Conventional automatic techniques use large corpora (e.g., news articles) to learn entity types (e.g., person, movie or place). Such text corpora though focus on general knowledge about entities which makes it difficult to satisfy those users with specific and personalized needs. Query logs, which contain billions of entities, help mine word patterns and click-throughs not found in text corpora thus providing a complementary source for discovering entity types based on user behaviors. [2] tackles following challenges in this regard: (1) queries are short texts, and information related to entities is usually very sparse; (2) large amounts of irrelevant/noisy information exists in search logs. Query logs are first modeled using a bipartite graph with entities and their auxiliary information, such as contextual words and clicked URLs. Then a graph-based framework called(ELP:Ensemble framework based on Label Propagation) is proposed to learn both types of entities and auxiliary signals. In ELP, two separate strategies are designed to fix problems of sparsity/noise in query logs.

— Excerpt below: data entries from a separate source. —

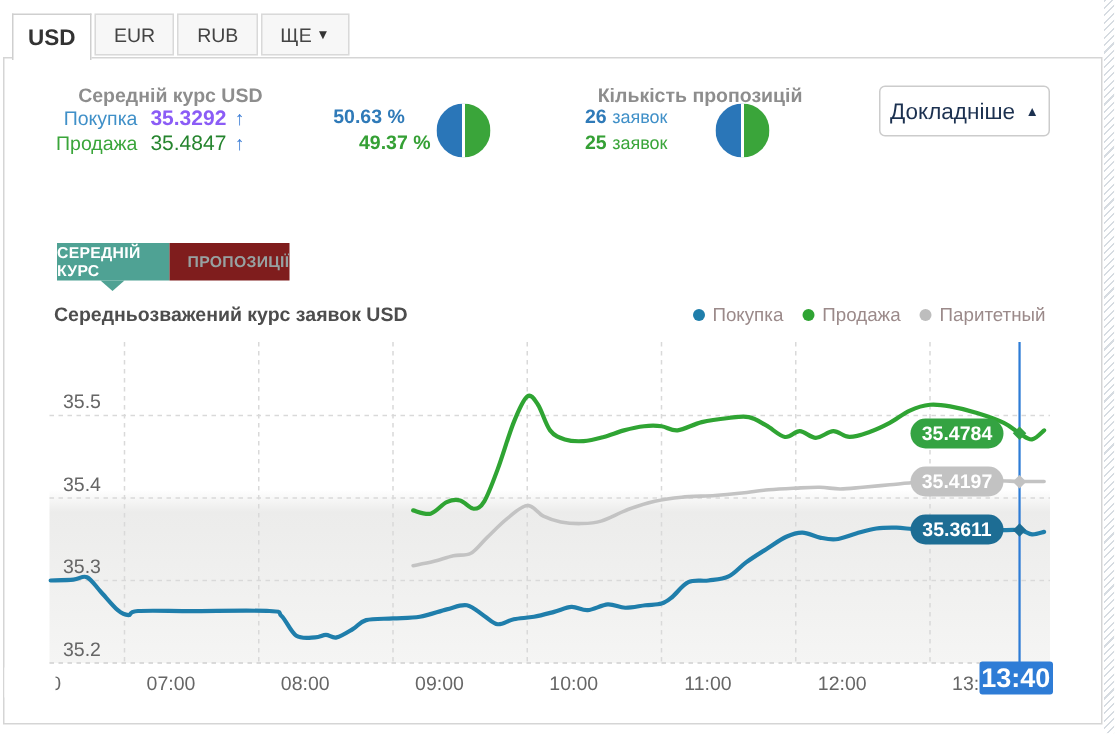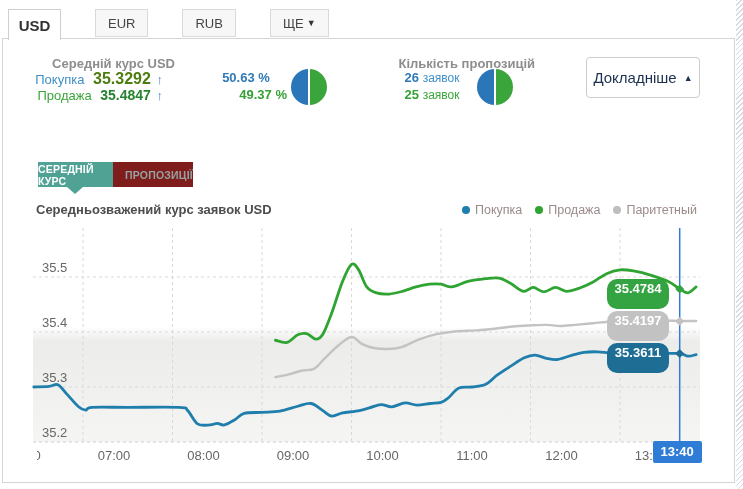--- a/index.html
+++ b/index.html
@@ -20,7 +20,7 @@
     border:1px solid #d5d5d5; background:#fff;
   }
   
-  .cur-tabs { position:absolute; left:8px; top:9px; display:flex; z-index:5;gap:32px; }
+  .cur-tabs { position:absolute; left:8px; top:9px; display:flex; z-index:5; }
   .cur-tab {
     height:28px; margin-right:2px; padding:0 12px; display:flex; align-items:center; justify-content:center;
     background:#f7f7f7; border:1px solid #d9d9d9; color:#444; font-size:13px; cursor:pointer;

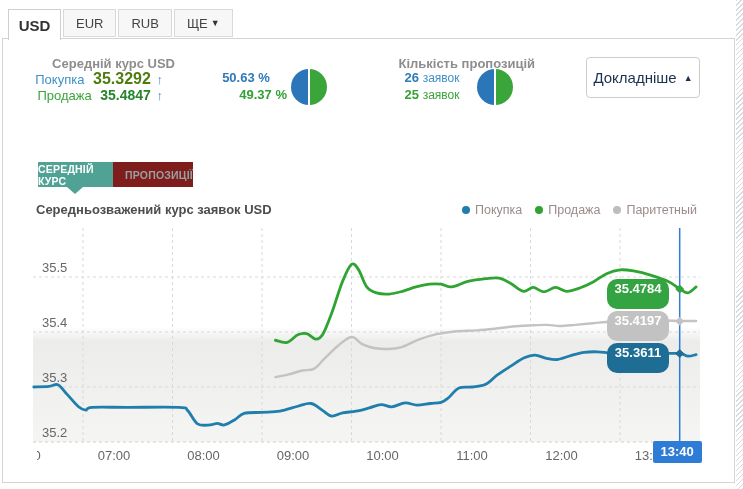--- a/index.html
+++ b/index.html
@@ -40,7 +40,7 @@
   .rate-line { left:28px; width:135px; text-align:right; }
   .lbl-buy  { color:#4090c8; }
   .lbl-sell { color:#3aa53a; }
-  .val-buy  { color:#4d7c0f; font-weight:bold; font-size:16px; margin-left:5px; }
+  .val-buy  { color:#8b5cf6; font-weight:bold; font-size:14px; margin-left:5px; }
   .val-sell { color:#25842e; font-weight:bold; font-size:14px; margin-left:5px; }
   .arrow-up { color:#3f7fd6; font-weight:bold; margin-left:2px; }
   .pct-line { left:205px; width:82px; text-align:right; font-weight:bold; }

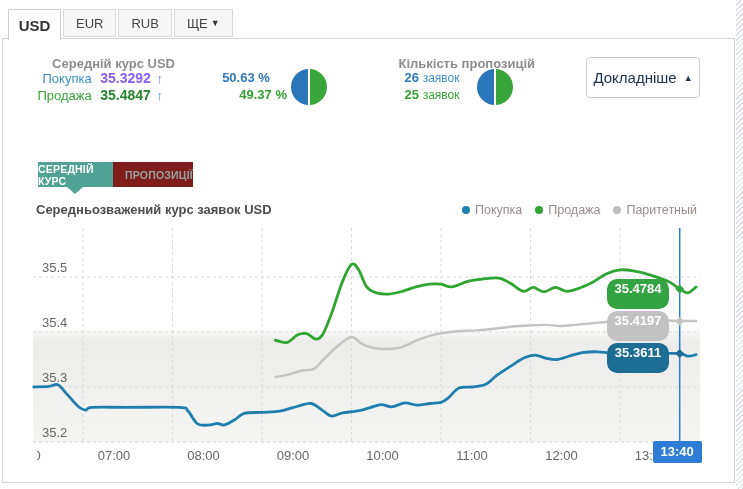--- a/index.html
+++ b/index.html
@@ -45,7 +45,7 @@
   .arrow-up { color:#3f7fd6; font-weight:bold; margin-left:2px; }
   .pct-line { left:205px; width:82px; text-align:right; font-weight:bold; }
   .pct-buy  { color:#2f7ab8;text-align:center; } .pct-sell { color:#35a035; }
-  .cnt-line { left:390px; width:84px; text-align:center; }
+  .cnt-line { left:390px; width:84px; text-align:left; }
   .cnt-num-buy  { color:#2f7ab8; font-weight:bold; }
   .cnt-num-sell { color:#35a035; font-weight:bold;margin-top:7px; }
   .cnt-unit-buy  { color:#4090c8; font-size:12px; }

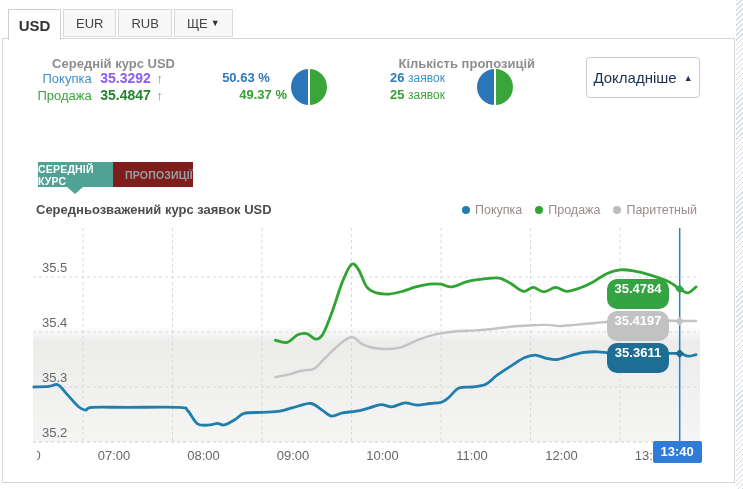--- a/index.html
+++ b/index.html
@@ -53,7 +53,7 @@
   .pie { position:absolute; width:36px; height:36px; border-radius:50%; top:69px; }
   .pie1 { left:291px; } .pie2 { left:477px; }
   .details-btn {
-    position:absolute; left:586px; top:57px; width:114px; height:41px;
+    position:absolute; left:586px; top:57px; width:114px; height:34px;
     border:1px solid #ccc; border-radius:4px; background:#fff; cursor:pointer;
     display:flex; align-items:center; justify-content:center;
     font-size:15px; color:#1c3150; font-family:"Liberation Sans", sans-serif;

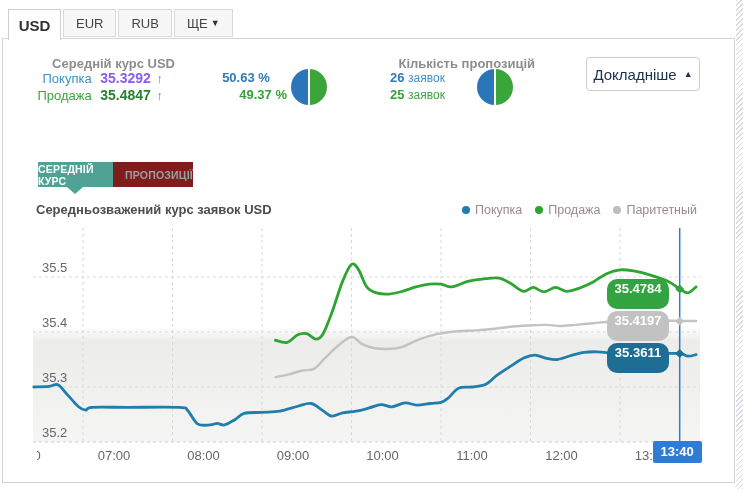--- a/index.html
+++ b/index.html
@@ -41,7 +41,7 @@
   .lbl-buy  { color:#4090c8; }
   .lbl-sell { color:#3aa53a; }
   .val-buy  { color:#8b5cf6; font-weight:bold; font-size:14px; margin-left:5px; }
-  .val-sell { color:#25842e; font-weight:bold; font-size:14px; margin-left:5px; }
+  .val-sell { color:#25842e; font-weight:normal; font-size:14px; margin-left:5px; }
   .arrow-up { color:#3f7fd6; font-weight:bold; margin-left:2px; }
   .pct-line { left:205px; width:82px; text-align:right; font-weight:bold; }
   .pct-buy  { color:#2f7ab8;text-align:center; } .pct-sell { color:#35a035; }

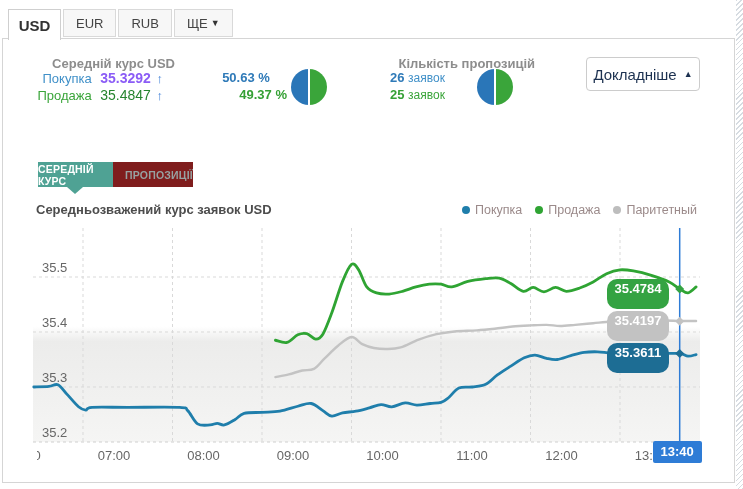--- a/index.html
+++ b/index.html
@@ -84,7 +84,7 @@
   #chart-svg text { font-family:"Liberation Sans", sans-serif; }
   .chart-area { position:absolute; left:33px; top:228px; width:667px; height:214px; z-index:0; }
   .price-badge {
-    position:absolute; left:607px; width:62px; height:30px; border-radius:10px; z-index:3;
+    position:absolute; left:607px; width:62px; height:20px; border-radius:10px; z-index:3;
     color:#fff; font-size:13px; font-weight:bold; text-align:center; line-height:20px;
   }
   .time-box {

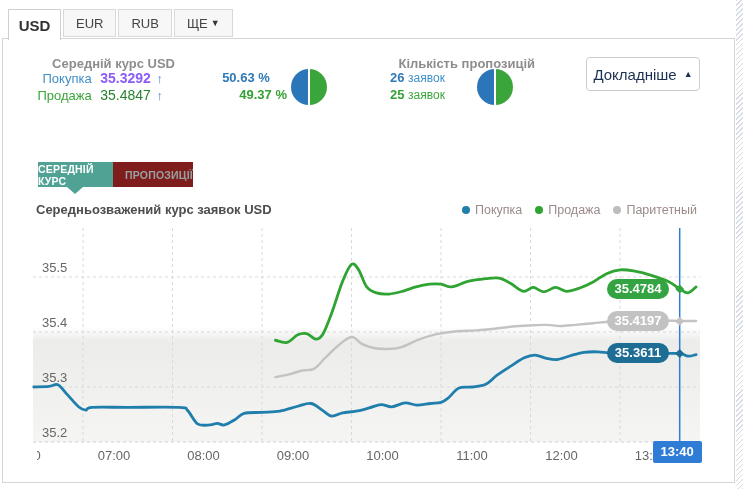--- a/index.html
+++ b/index.html
@@ -89,7 +89,7 @@
   }
   .time-box {
     position:absolute; top:441px; width:49px; height:22px; z-index:3;
-    color:#fff; font-size:13px; font-weight:bold; text-align:center; line-height:22px; border-radius:2px;
+    color:#fff; font-size:18px; font-weight:bold; text-align:center; line-height:22px; border-radius:2px;
   }
 </style>
 </head>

Identifying and disambiguating entity references in queries is a key enabler for semantic search. Challenges in this regard are limited context which query provides coupled with time constraint of an online setting. This hampers ability to understand searcher’s intent and provide relevant/focused response. Supervised methods are expected to yield high effectiveness coupled with lower efficiency while for unsupervised approaches it is the other way around. Following features are needed for entity linking: (i) contextual similarity between a candidate and surrounding text of mention, and (ii) interdependence between all entity linking decisions in text (extracted from underlying KB). [3] strikes a balance between effectiveness and efficiency by employing supervised learning for entity ranking, while tackling disambiguation with a simple unsupervised algorithm. Experimental results/analysis leveraged is that high-quality results from ranking is much helpful - and entity interdependency in contrast - very little - in disambiguation.
Search engines are the closest available substitute for world knowledge that is required for solving complex natural language understanding tasks. [4] piggybacking on such an engine alleviates noise and irregularities in query language - characterized by misspellings, unreliable tokenization, word order and capitalization - thus putting queries in a larger context in which it is easier to make sense of them. Key underlying algorithmic idea is to first discover a candidate set of entities and then link-back those entities to their mentions occurring in input query. This allows confining possible concepts pertinent to query to only ones really mentioned in it. Link-back is implemented via a collective disambiguation step based upon a supervised ranking model that makes one joint prediction for annotation of complete query optimizing directly F1 measure. Both known features (e.g., semantic relatedness among entities, word embeddings) and several novel features (e.g., approximate distance between mentions/entities (which can handle spelling errors)) are evaluated.